The US Securities and Exchange Commission (SEC) has just announced that it has charged a hemp company, CanaFarma Hemp Products, and its co-founders with fraudulently raising approximately $15m from investors as well as misappropriating a significant proportion of those funds for personal use and other unrelated purposes.
The SEC alleges the Canadian/American company raised funds from investors based on misrepresentations. This includes claiming that CanaFarma was a fully vertically integrated company processing hemp from its own farm whereas it was in fact making its products using hemp supplied by third parties, as well as mis-stating historical revenue numbers and using “baseless” future revenue projections.
At least $4m of the funds raised was allegedly used for personal purposes or purposes unrelated to CanaFarma, the SEC added.
“As alleged in our complaint, the defendants pitched investors with falsehoods about a fully integrated hemp company with rosy financial projections,” said Richard Best, director of the SEC’s New York regional office. “We will relentlessly pursue those who deceive investors and misappropriate and misuse their funds.”
The complaint has been filed with the US District Court for the Southern District of New York and includes charges alleging violation of anti-fraud provisions of federal securities laws.
Co-founders in the dock
In a parallel action, the US Attorney’s Office for the Southern District of New York announced criminal charges specifically against Vitaly Fargesen and Igor Palatnik, the company co-founders.

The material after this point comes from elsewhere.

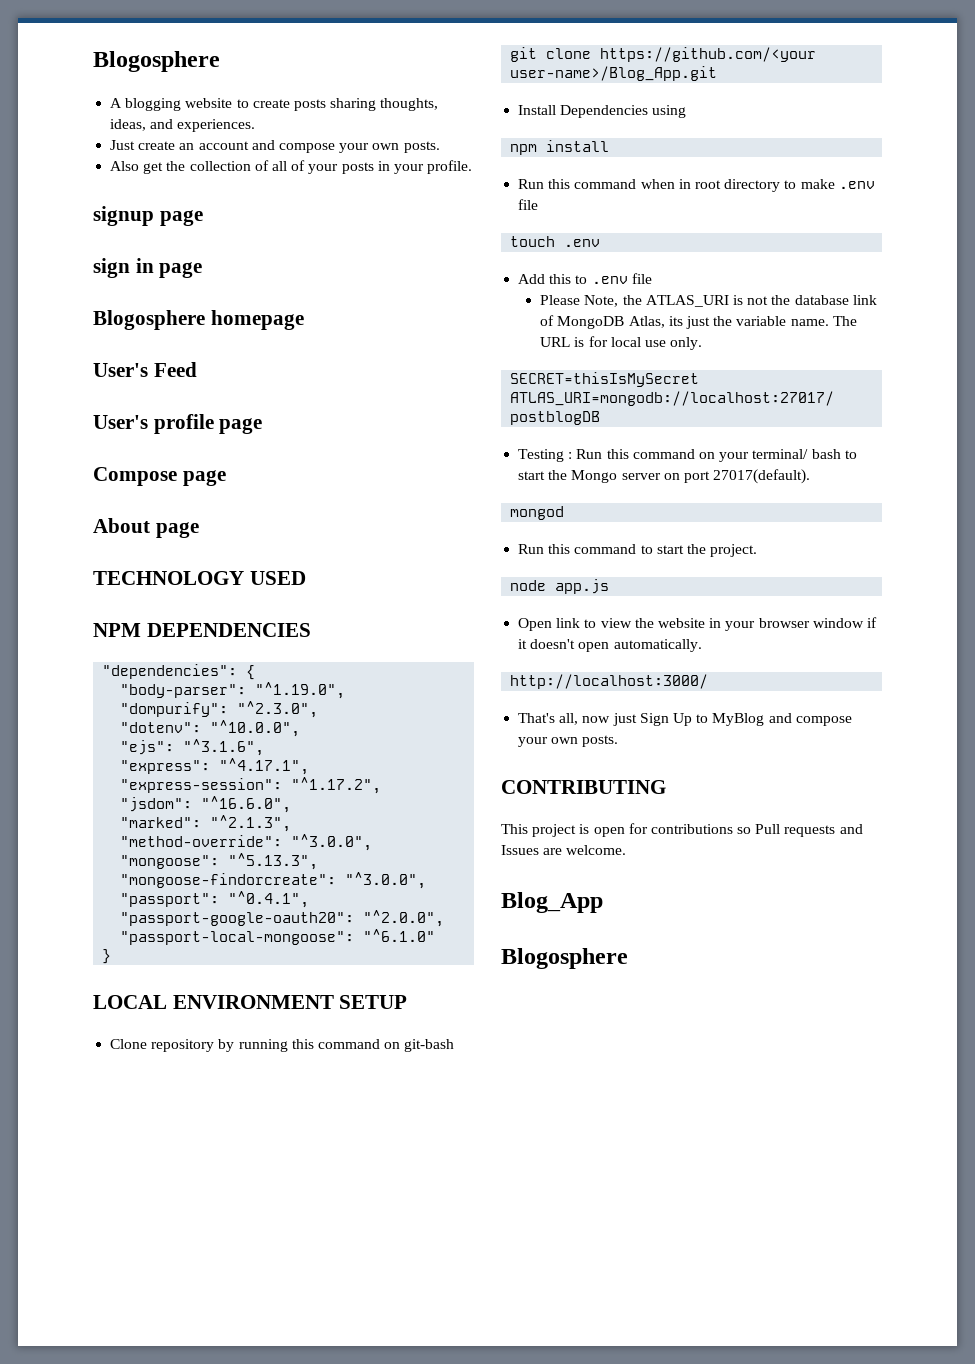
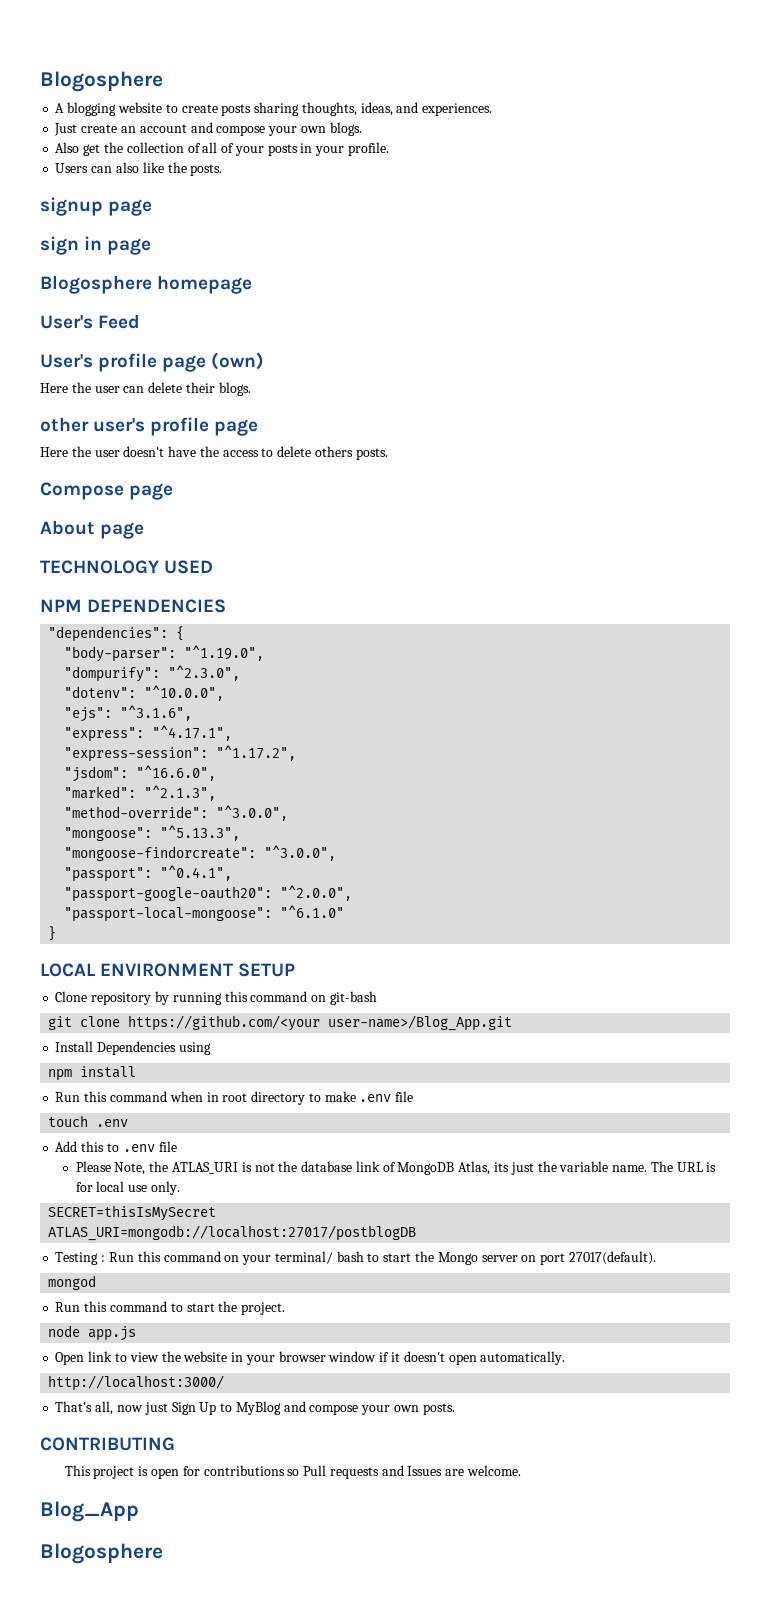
[403,141,440,153] posts. -> [329,122,362,136] blogs.
(473, 167) none -> [55,162,223,176] // Users can also like the posts.
(263, 426) none -> [211,352,265,370] [40,382,251,396] [40,417,259,436] [40,446,388,460] (own) // Here the user can delete their blogs. // other user's profile page // Here the user doesn't have the access to delete others posts.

The SEC will now seek to gain permanent injunctions, disgorgement (giving up the profits made from the alleged illegal conduct) plus interest and civil penalties against the defendants. It also seeks officer-and-director and penny stock bars against them.
The SEC’s actions appear to have more to do with the fund-raising activities of the founders of this specific company than with the industry or sector per se. But given the number of civil lawsuits alleging similarly misleading fund-raising practices in both the hemp and cannabis spaces it is hard to see the CanaFarma incident as a completely isolated one.

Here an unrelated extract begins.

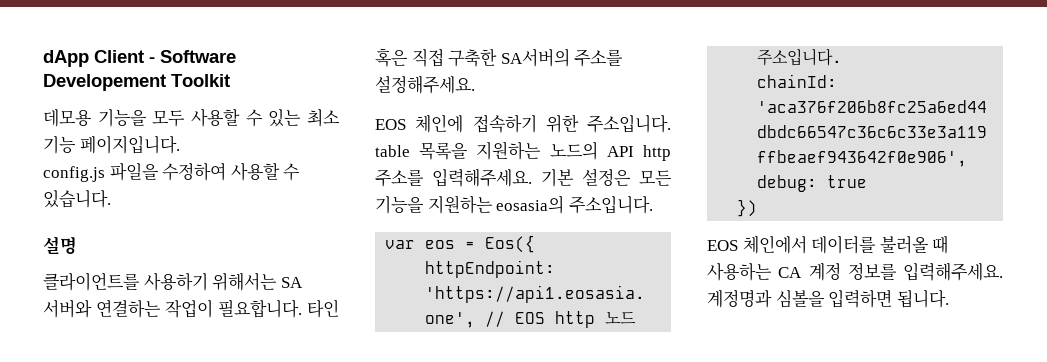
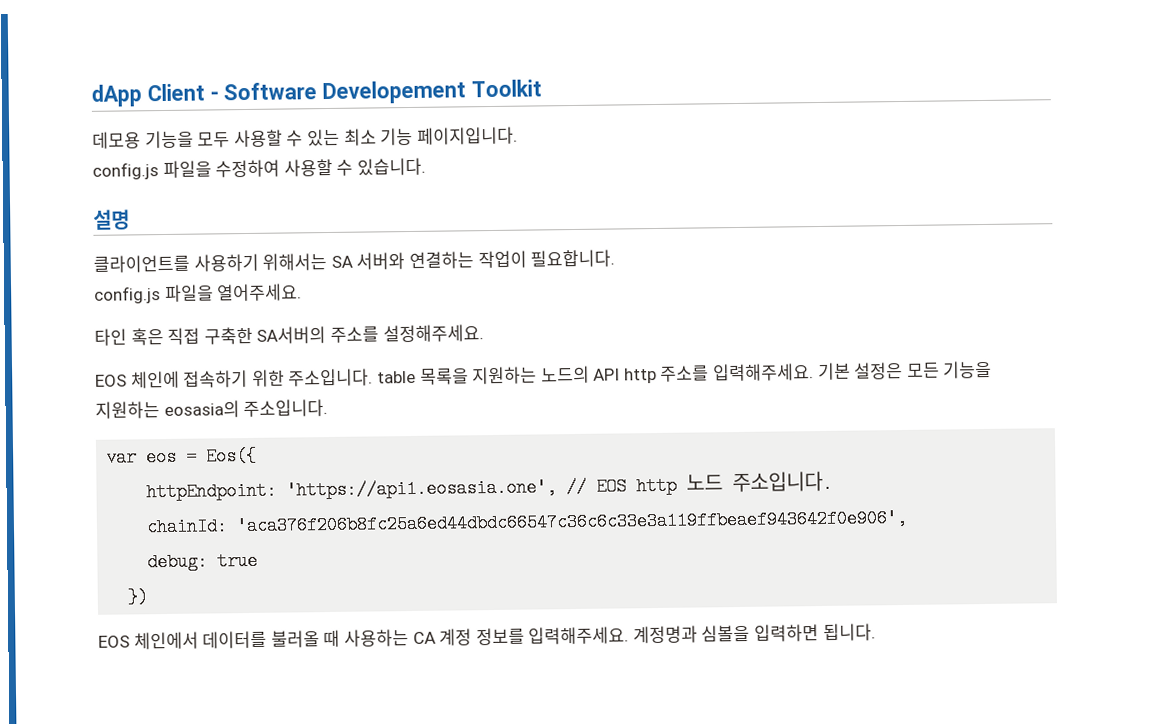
(302, 309) none -> [94,283,303,304] // config.js 파일을 열어주세요. //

It may be less that hemp, CBD and other related cannabinoid sectors are now on the SEC’s radar than SEC investigations dating to the heyday of the “Wild West” atmosphere of the early growth in CBD and related sectors are starting to come to fruition.
As a result, it could certainly be that we see more similar complaints filed by the SEC against those in hemp, cannabis or wider cannabinoid-related sectors. But this is likely less to do with increased overall regulatory scrutiny – as is more likely the case with the continued actions being undertaken by the US Food and Drug Administration (FDA) – and more to do with specific bad actions and timing of investigations.